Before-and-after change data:
________________________________________
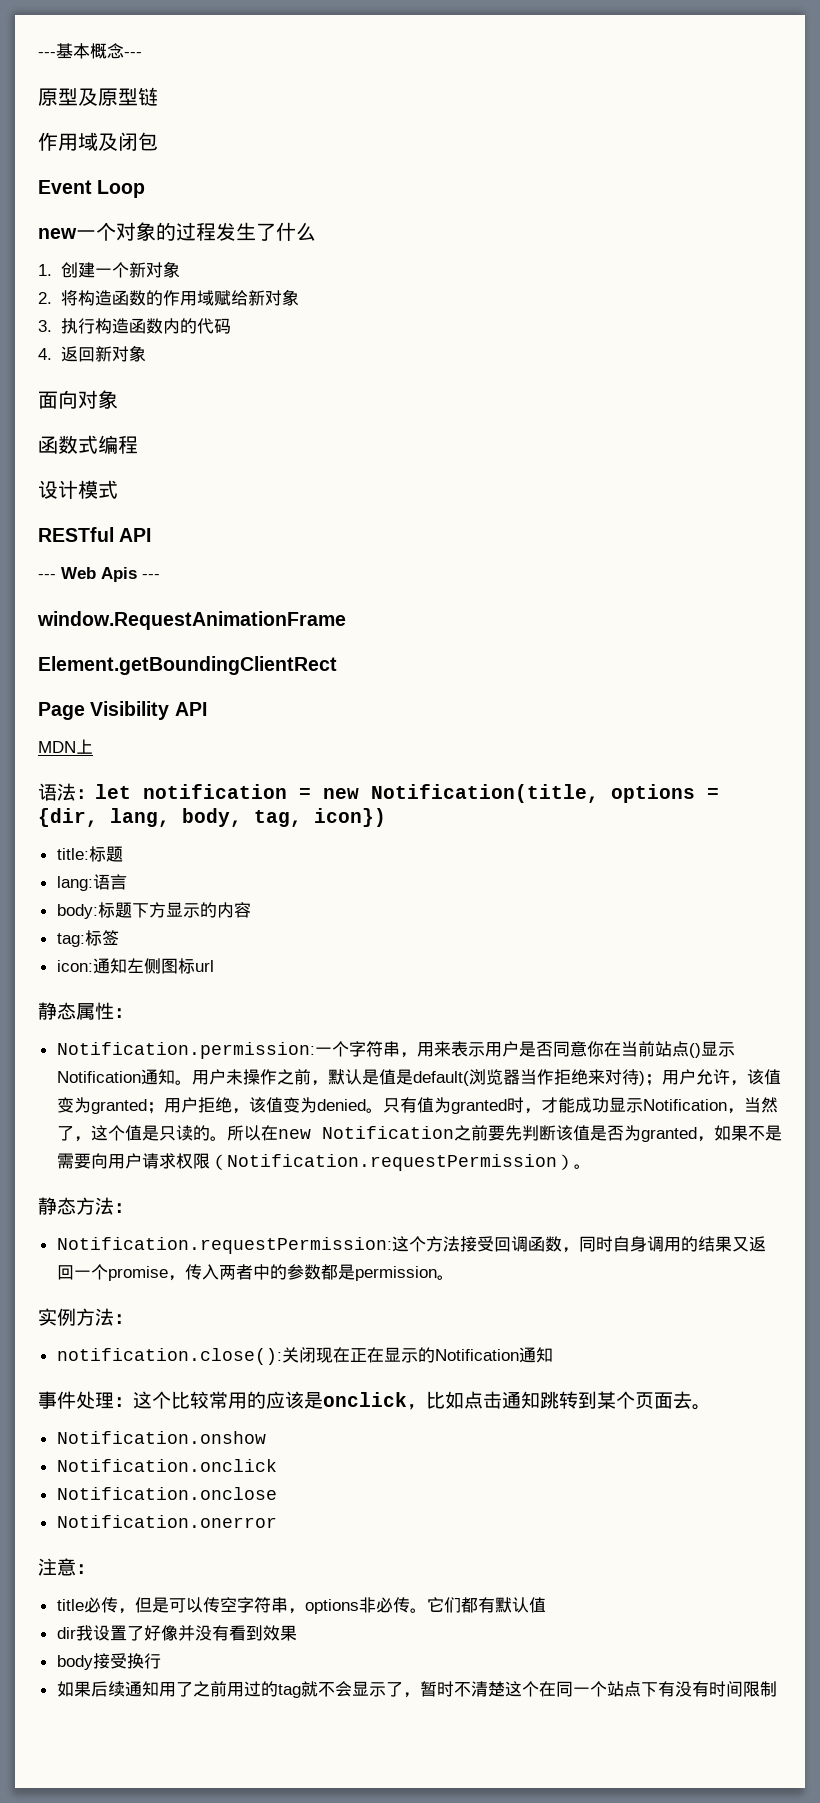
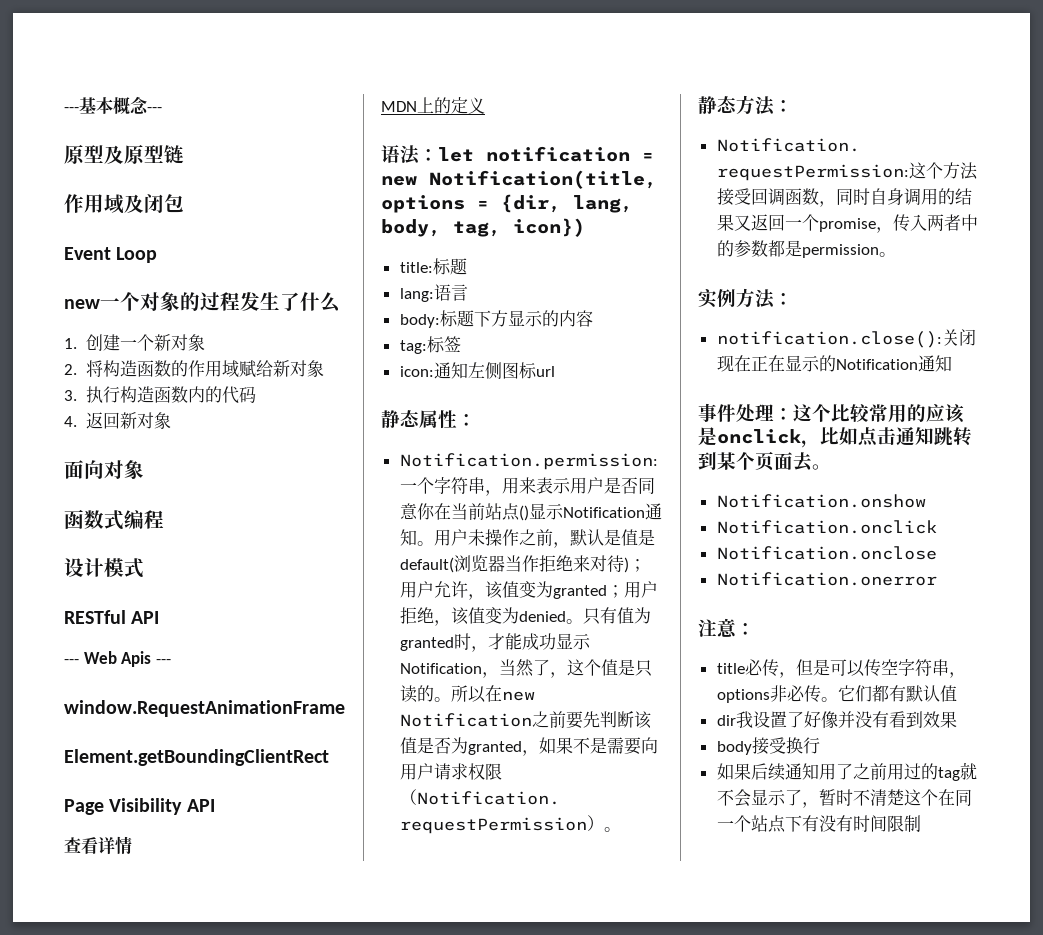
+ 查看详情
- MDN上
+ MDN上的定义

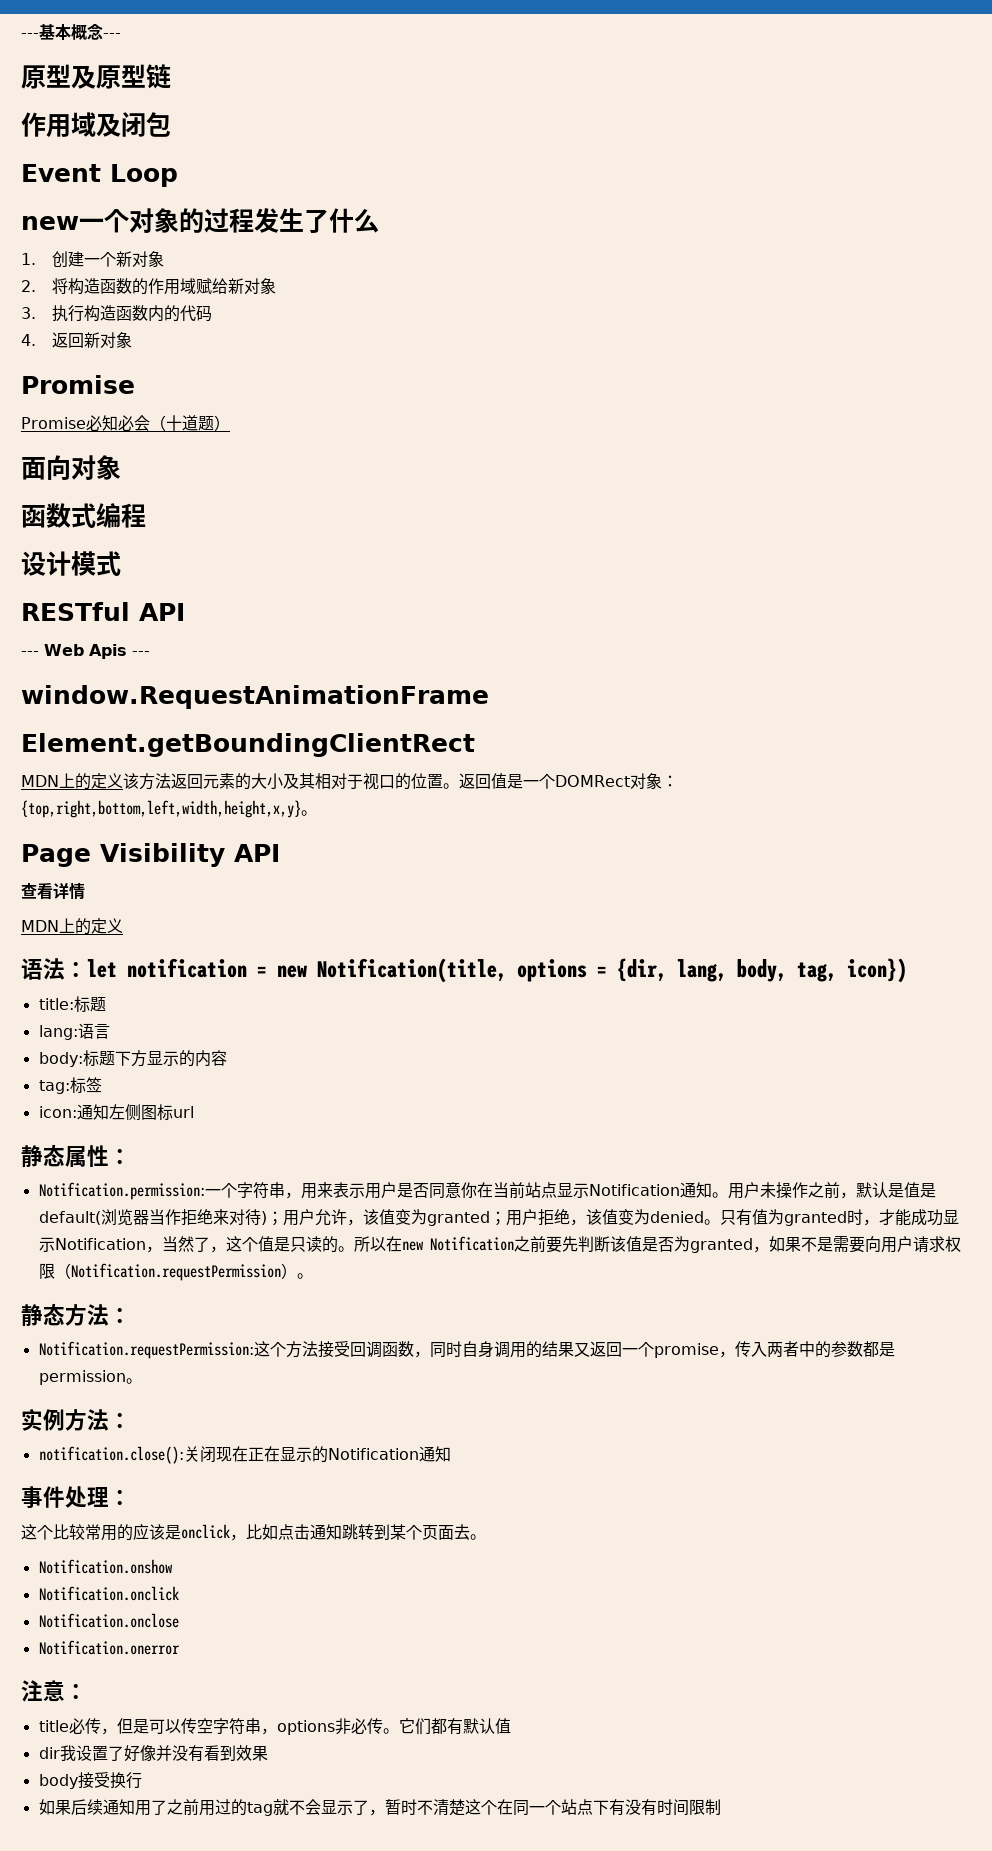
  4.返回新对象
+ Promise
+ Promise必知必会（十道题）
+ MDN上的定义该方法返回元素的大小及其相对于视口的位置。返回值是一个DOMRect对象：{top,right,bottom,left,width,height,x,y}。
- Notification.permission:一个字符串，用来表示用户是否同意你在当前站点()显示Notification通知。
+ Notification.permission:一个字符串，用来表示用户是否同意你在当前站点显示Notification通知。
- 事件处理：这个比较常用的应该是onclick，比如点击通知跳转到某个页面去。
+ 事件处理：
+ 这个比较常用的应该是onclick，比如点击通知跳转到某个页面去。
________________________________________
## WORK INSTRUCTIONS
Write down only the number of lines above where the word "这个比较常用的应该是onclick" occurs.

## TASK SOLUTION
2